Shorty looked as if the whole world
had lost its charms. “Hardtack without
grease’s no more taste than chips,” he
murmured.
“Never mind, Shorty,”
said the Deacon, pityingly; “I’ll manage
to find you something that’ll be better for
you than that stuff.”
The Surgeon had the boys carried over
to the corncrib, and the Deacon went to work to make
it as snug as possible. All the old training of
his pioneer days when literally with his own hands,
and with the rudest materials, he had built a comfortable
cabin in the wilderness of the Wabash bottoms for
his young wife came back to him. He could not
see a brick, a piece of board, a stick, or a bit of
iron anywhere without the thought that it might be
made useful, and carrying it off. As there were
about 40,000 other men around the little village of
Chattanooga with similar inclinations, the Deacon
had need of all his shrewdness in securing coveted
materials, but it was rare that anybody got ahead of
him. He rearranged and patched the clapboards
on the roof until it was perfectly rain-tight, chinked
up the spaces between the poles with stones, corncobs
and pieces of wood, and plastered over the outside
with clay, until the walls were draft proof.
He hung up an old blanket for a door, and hired a
teamster to bring in a load of silky-fine beech leaves
which, when freshly fallen, make a bed that cannot
be surpassed. These, by spreading blankets over
them, made very comfort able couches for Si, Shorty
and himself.
Then the great problem became one
of proper food for the boys. Daily the rations
were growing shorter in Chattanooga, and if they had
been plentiful they were not suited to the delicate
stomachs of those seriously ill. Si was slowly
improving, but the Deacon felt that the thing necessary
to carry him over the breakers and land him safely
on the shores of recovery was nourishing food that
he could relish.
He had anxiously sought the entire
length of the camp for something of that kind.

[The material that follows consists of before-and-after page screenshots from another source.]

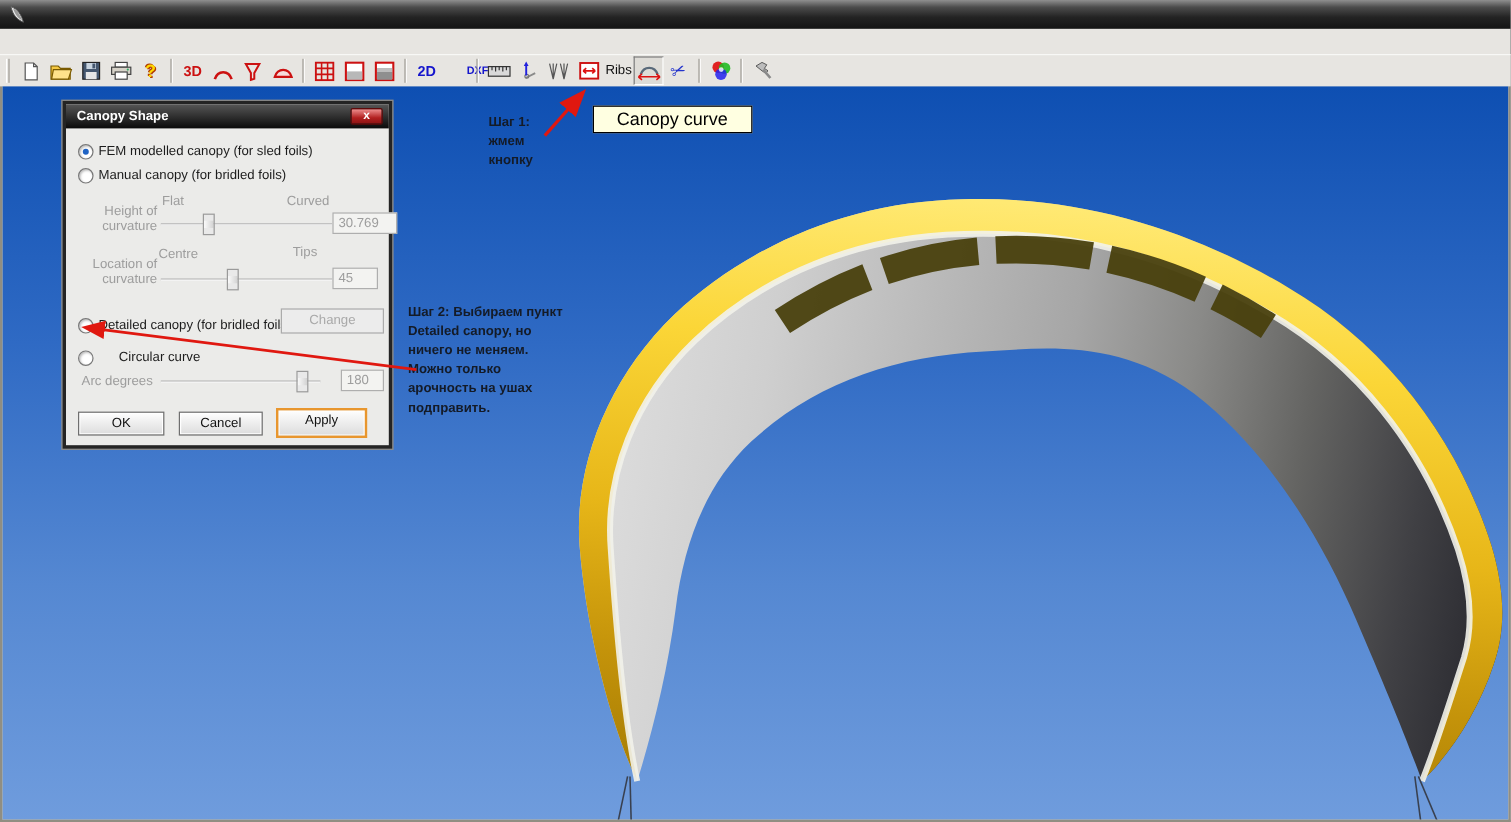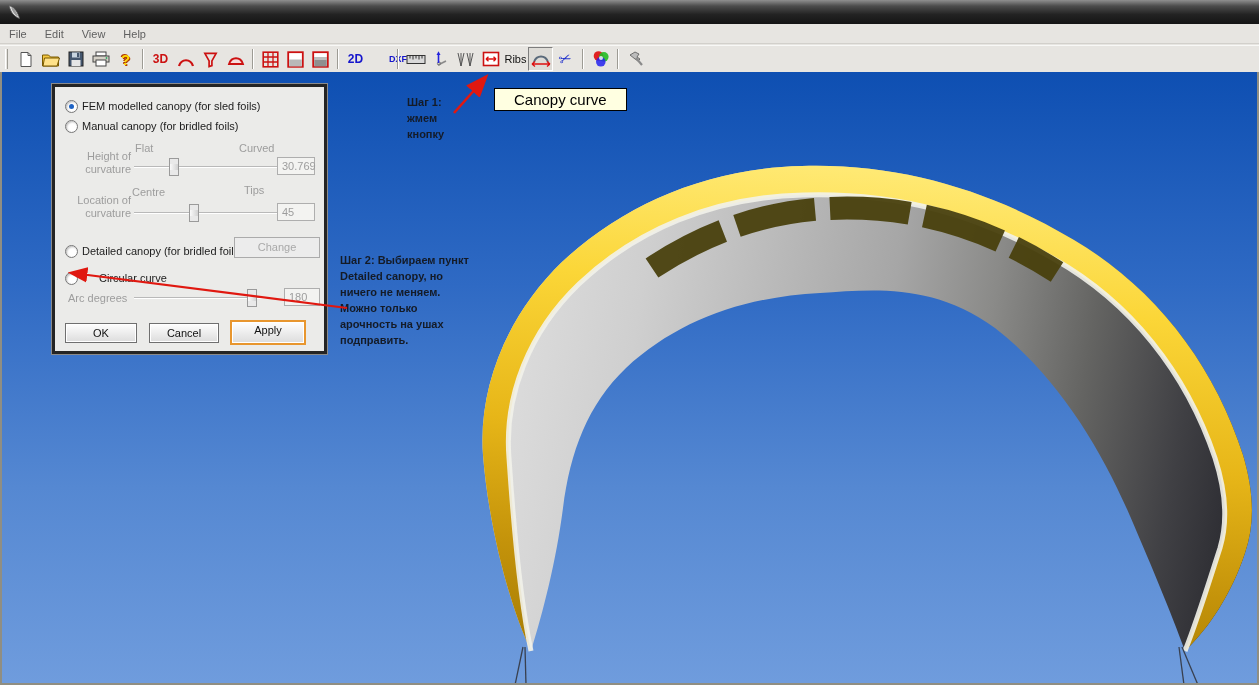"File" div.menubar { html: <div> <div>File</div> <div>Edit</div> <div>View</div> <div>Help</div> </div> -> none }
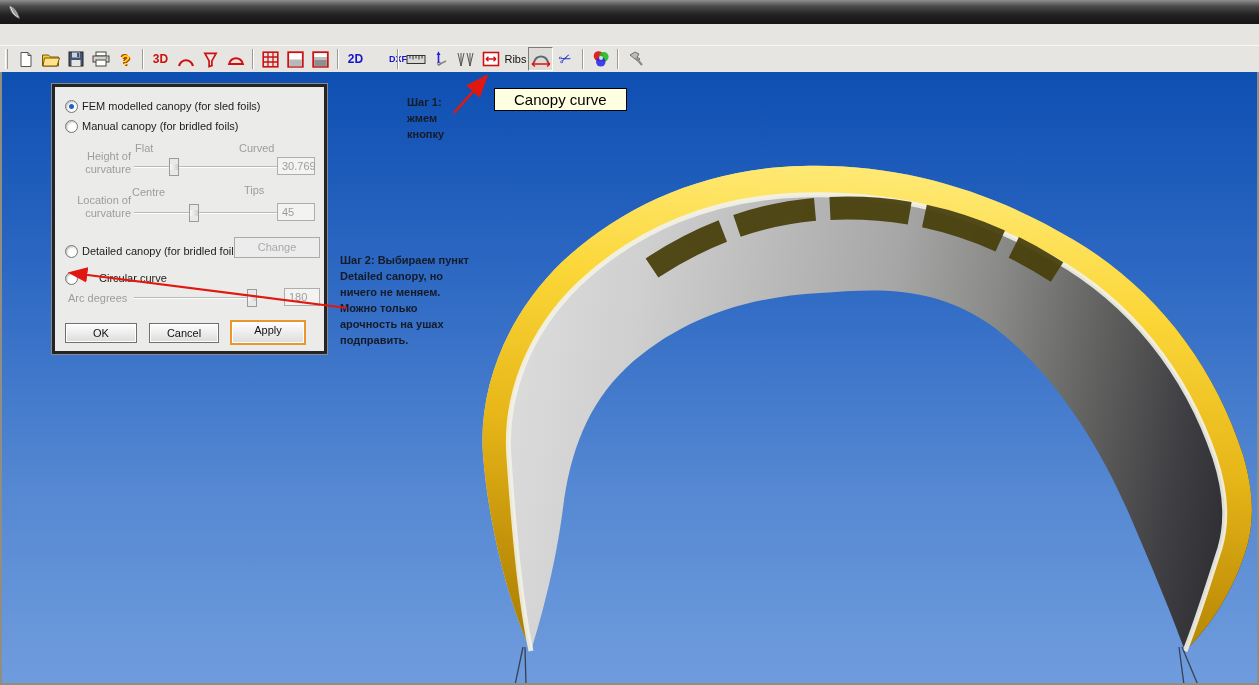"Canopy Shape" div.dlg-title { html: none -> <div> <span>Canopy Shape</span> <div>x</div> </div> }
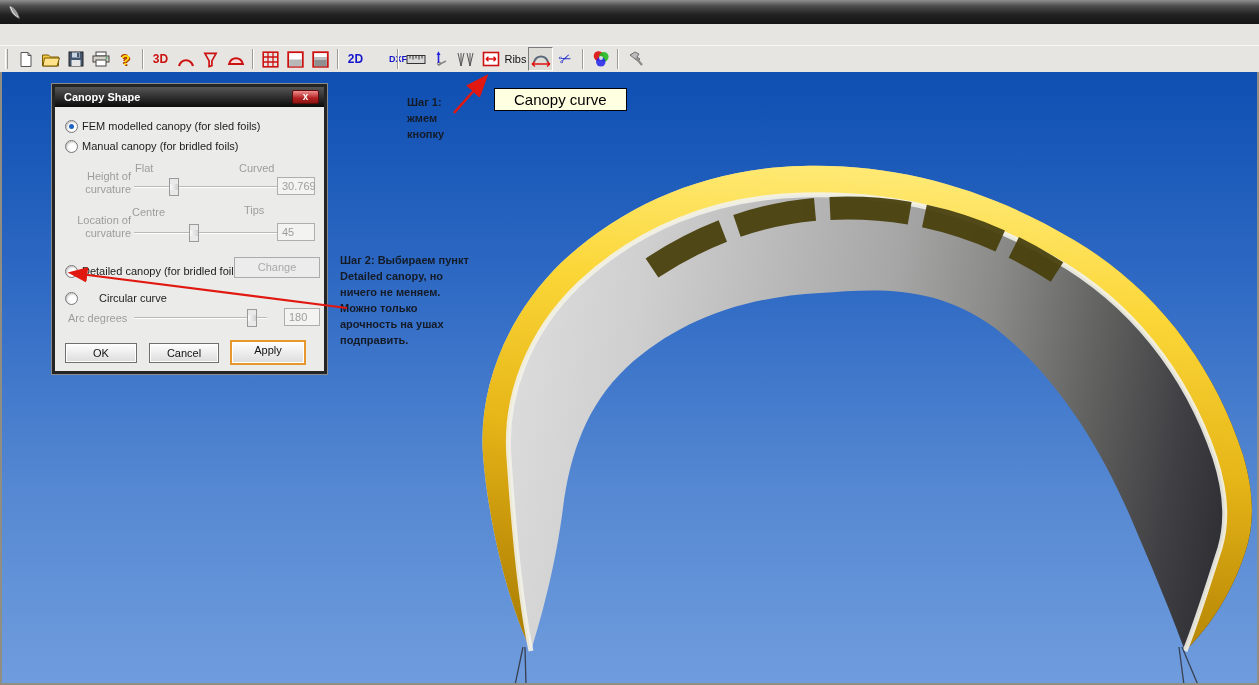"30.769" div.tbox { text-align: right -> none; width: 38px -> 54px }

He had visited all the sutlers, and canvassed the
scanty stocks in the few stores in Chattanooga.
He had bought the sole remaining can of tomatoes at
a price which would have almost bought the field in
which the tomatoes were raised, and he had turned over
the remnant lots of herring, cheese, etc., he
found at the sutler’s, with despair at imagining
any sort of way in which they could be worked up to
become appetizing and assimilative to Si’s stomach.
“What you and Si needs,”
he would say to Shorty, “is chicken and fresh
’taters. If you could have a good mess
of chicken and ’taters every day you’d
come up like Spring shoats. I declare I’d
give that crick bottom medder o’ mine, which
hasn’t it’s beat on the Wabash, to have
mother’s coopful o’ chickens here this
minute.”
But a chicken was no more to be had
in Chattanooga than a Delmonico banquet. The
table of the Major-General commanding the Army of the
Cumberland might have a little more hardtack and pork
on it than appeared in the tents of the privates,
and be cooked a little better, but it had nothing
but hardtack and pork.
The Deacon made excursions into the
country, and even ran great risks from the rebel pickets
and bushwhackers, in search of chickens. But
the country had been stripped, by one side or the other,
of everything eatable, and the people that remained
in their cheerless homes were dependent upon what
they could get from the United States Commissary.
One day he found the Herd-Boss in
camp, and poured forth his troubles to him. The
Herd-Boss sympathized deeply with him, and cudgeled
his brains for a way to help.
“I’ll tell you what you
might do,” he said at length, “if you care
to take the risk. We’re goin’ back
with some teams to Bridgeport to-morrow mornin’.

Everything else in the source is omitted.